Die Folgen für die Kritik sind nicht zu unterschätzen
Jetzt scheint man es für opportun zu halten, sich der eigenen Sexualität beziehungsweise der geschlechtlichen Rolle zu versichern, als ginge dies die Öffentlichkeit ebenfalls etwas an. Die Ich-Form markiert dabei einen persönlichen Bekenntnischarakter, hinter dem aber ganz unverkennbar der Anspruch steht, darüber hinaus etwas über diese Gesellschaft mitzuteilen, das soziologisch stichhaltig ist. Dafür wird diese Gesellschaft von Emcke wie von Bönt als nur scheinbar aufgeklärte kritisiert. Es handelt sich also um eine Art Sexual-Nachhilfe. Wenn es erlaubt ist, beide Bücher inhaltlich verkürzt wiederzugeben, so laufen sie auf Befunde hinaus, die angesichts des rhetorischen Aufwands eigentümlich banal wirken, aber endlos wiederholt werden: Es wird zu wenig über Homosexualität gesprochen (Emcke), Männer haben es schwer (Bönt).

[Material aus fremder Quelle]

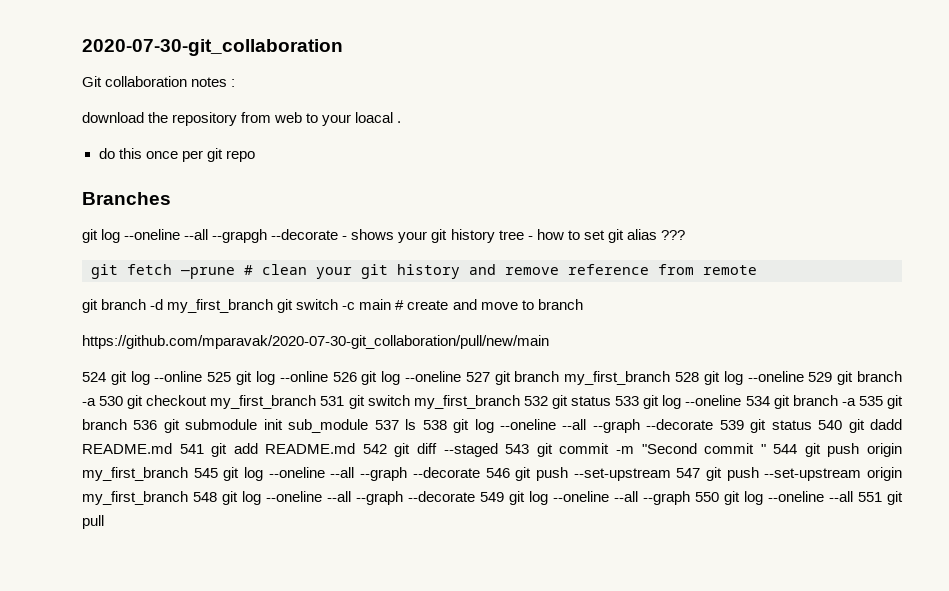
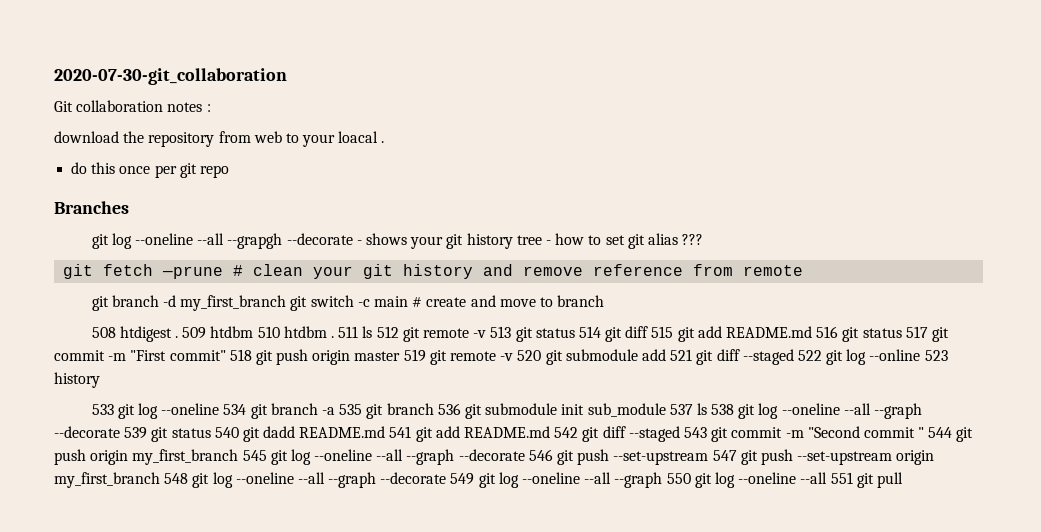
[82,335,549,349] [82,371,903,385] [82,395,612,409] https://github.com/mparavak/2020-07-30-git_collaboration/pull/new/main // 524 git log --online 525 git log --online 526 git log --oneline 527 git branch my_first_branch 528 git log --oneline 529 git branch -a 530 git checkout my_first_branch 531 git switch my_first_branch 532 git status -> [91,326,949,342] [54,349,948,365] [54,372,100,388] 508 htdigest . 509 htdbm 510 htdbm . 511 ls 512 git remote -v 513 git status 514 git diff 515 git add README.md 516 git status 517 git commit -m "First commit" 518 git push origin master 519 git remote -v 520 git submodule add 521 git diff --staged 522 git log --online 523 history //

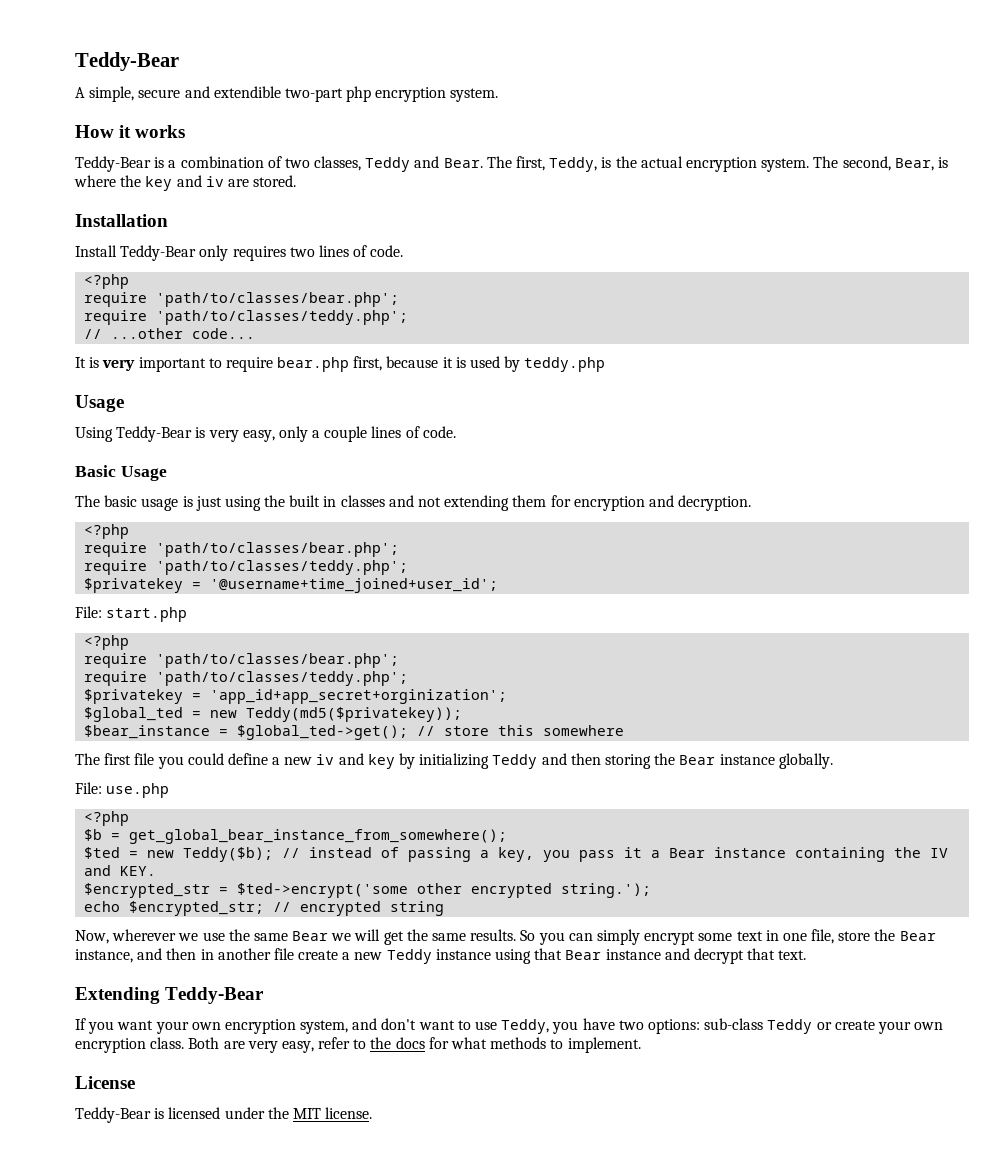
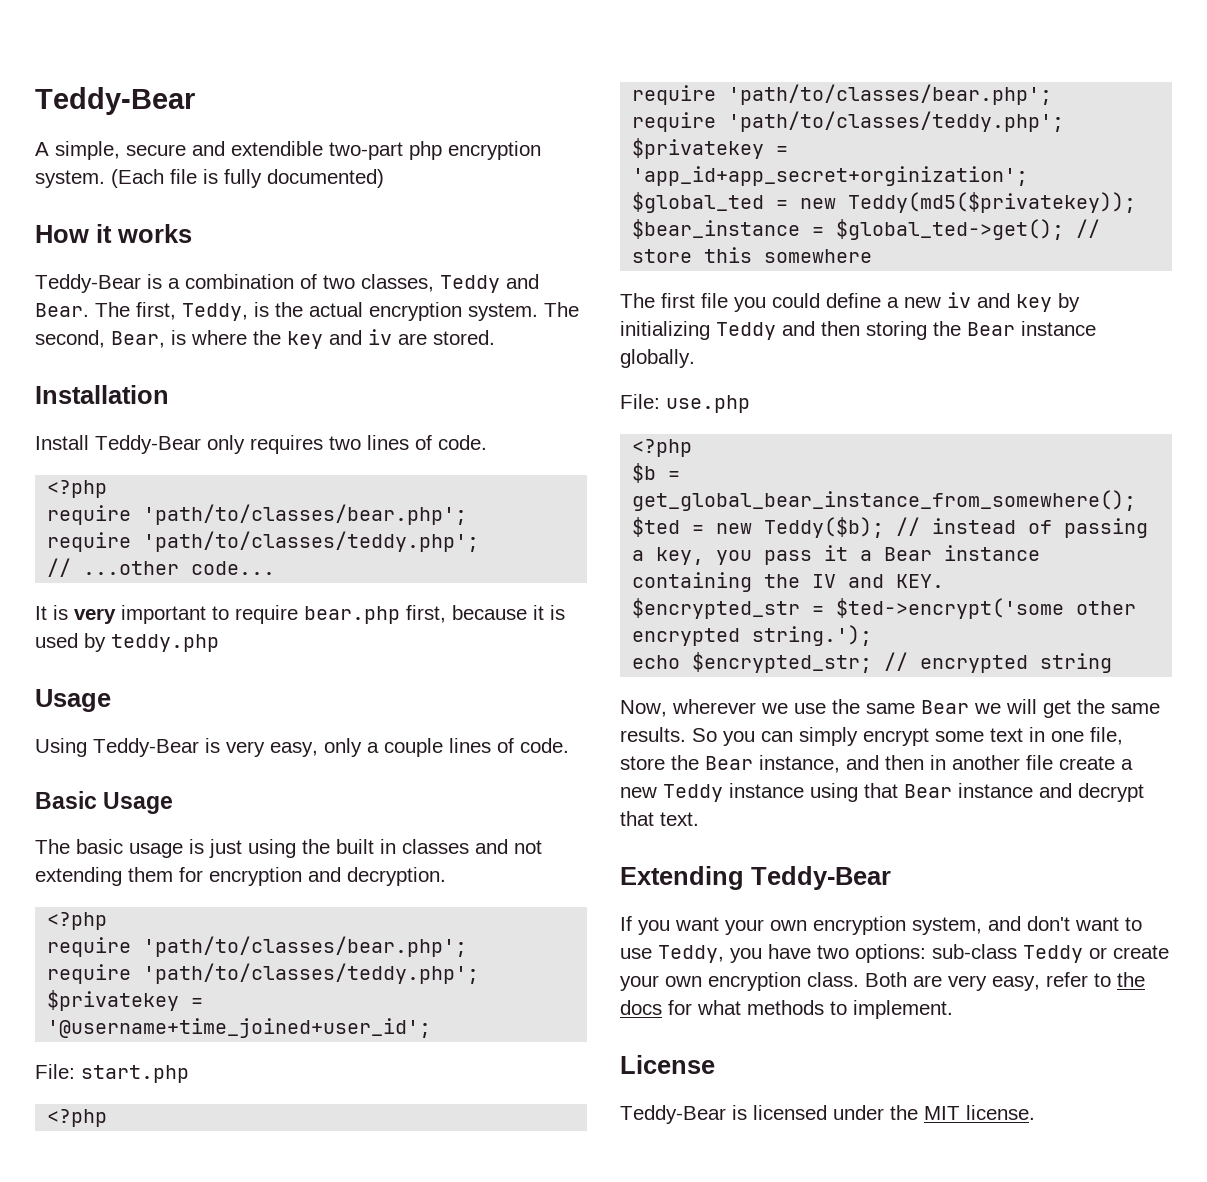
(499, 95) none -> [111,169,384,188] (Each file is fully documented)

Über so etwas kann man diskutieren und durchaus auch Bücher schreiben. Die Frage ist nur, ob die gewählte Perspektive dabei hilfreich und, in einem intellektuellen Sinne, redlich ist oder ob nicht vielmehr die Ich-Form den Leser gewissermaßen moralisch in Haftung nimmt. Der Belletristik-Leser interessiert sich in der Regel nicht nur für den Stoff, sondern auch für die Form; der Leser eines Sachbuchs aber hat angesichts realer, sehr persönlicher Begebenheiten Hemmungen zu fragen, ob deren Schilderung ästhetisch gelungen ist. Die Folgen, die das für eine unter Beißhemmungen leidende Kritik hat, die ihre Einwände manchmal vielleicht aus Pietät unterdrückt, darf man nicht unterschätzen.

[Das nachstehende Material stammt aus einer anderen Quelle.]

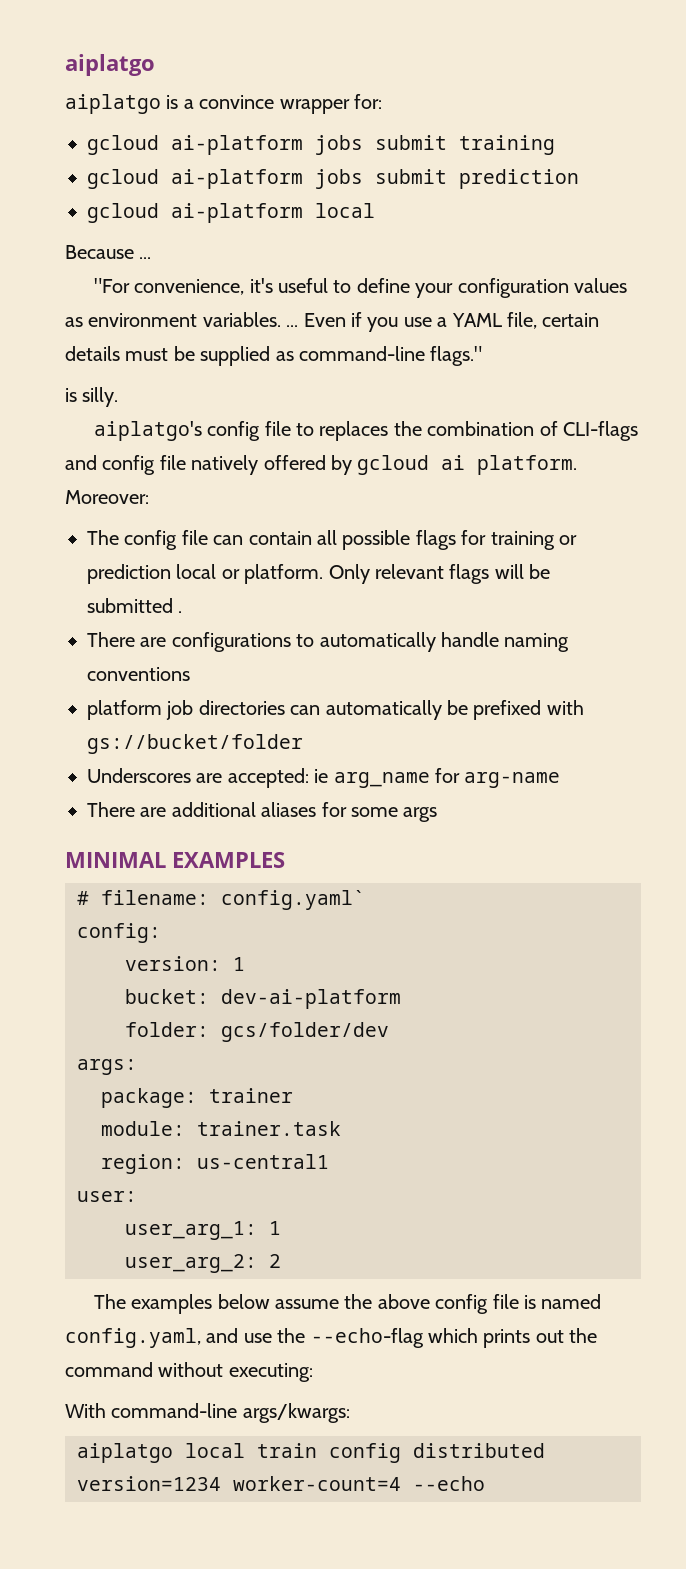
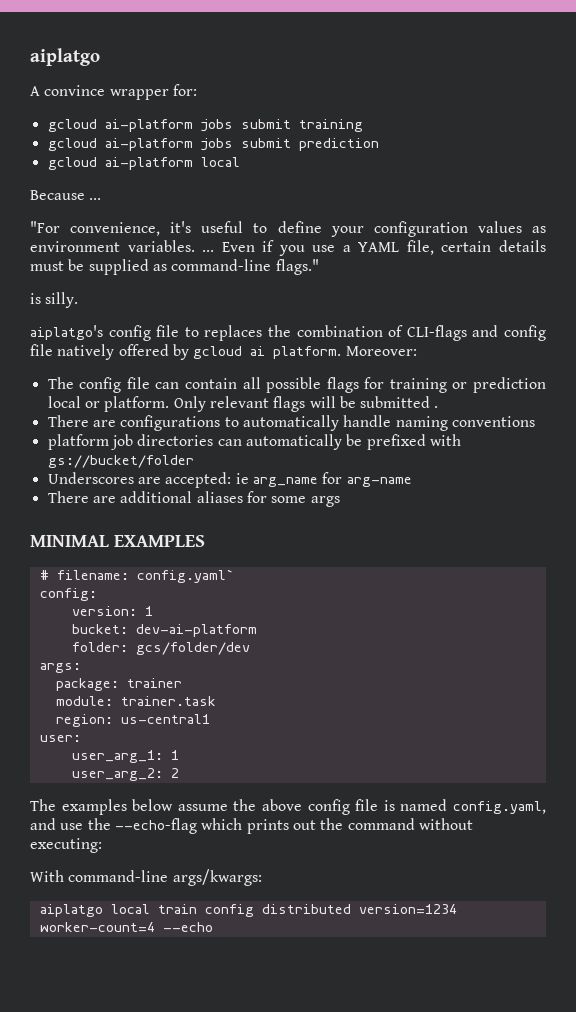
[65,94,194,114] aiplatgo is a -> [30,86,40,96] A

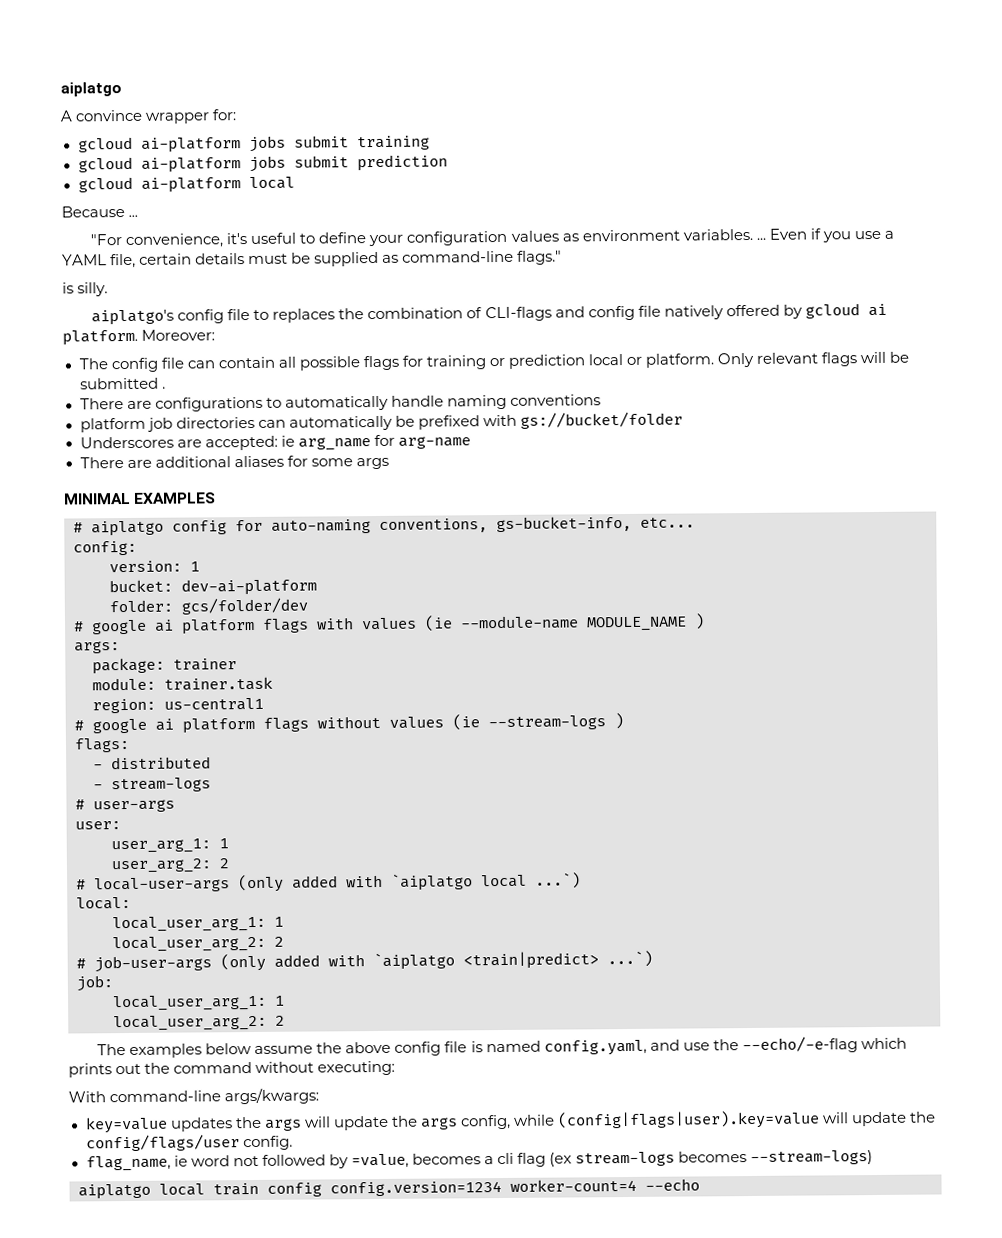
[56,569,234,583] filename: config.yaml` -> [91,515,695,537] aiplatgo config for auto-naming conventions, gs-bucket-info, etc...
(250, 648) none -> [74,613,705,635] // # google ai platform flags with values (ie --module-name MODULE_NAME )
(210, 719) none -> [74,713,624,734] [74,737,130,753] [93,756,211,770] [93,777,211,793] [75,799,175,813] // # google ai platform flags without values (ie --stream-logs ) // flags: // - distributed // - stream-logs // # user-args
(179, 773) none -> [76,872,581,893] [76,896,131,910] [112,915,284,933] [112,935,284,953] [76,950,653,973] [76,975,113,992] [113,994,285,1012] [113,1014,285,1032] // # local-user-args (only added with `aiplatgo local ...`) // local: // local_user_arg_1: 1 // local_user_arg_2: 2 // # job-user-args (only added with `aiplatgo <train|predict> ...`) // job: // local_user_arg_1: 1 // local_user_arg_2: 2
[114,818,197,834] --echo-flag -> [741,1036,858,1054] --echo/-e-flag
(262, 877) none -> [84,1110,937,1134] [85,1134,293,1152] [85,1150,874,1172] // key=value updates the args will update the args config, while (config|flags|user).key=value will update the config/flags/user config. // flag_name, ie word not followed by =value, becomes a cli flag (ex stream-logs becomes --stream-logs)
[261,904,457,914] distributed version=1234 -> [330,1181,502,1197] config.version=1234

Der Leser wird moralisch haftbar gemacht
Ein alter Vorwurf an die Literaturkritik lautet, dass sie sich oft darin erschöpft, Inhalte nachzuerzählen. Rezensenten belletristischer Sachbücher neigen noch stärker dazu, sich rein am Stoff zu orientieren, und machen sich das Anliegen des Autors dabei oft sogar zu eigen. Es ist eine Illusion, aber man darf von jedem Buchautor erwarten, dass er sein Material sprachlich ansprechend präsentiert und Wert auf gedankliche Stringenz legt, sonst nimmt man ihn nicht ernst. Das fällt hier oft schwer. Bönt plaudert Familiäres aus und versucht sich an dilettantischen, haarsträubenden Deutungen Rousseaus, Simone de Beauvoirs und Alice Schwarzers - und wozu? Um zu zeigen, dass der Mann in den feministischen Debatten, von denen angeblich keine einzige das Wohl der Frau befördert hat, übersehen, ja, irgendwie sogar unterdrückt wurde.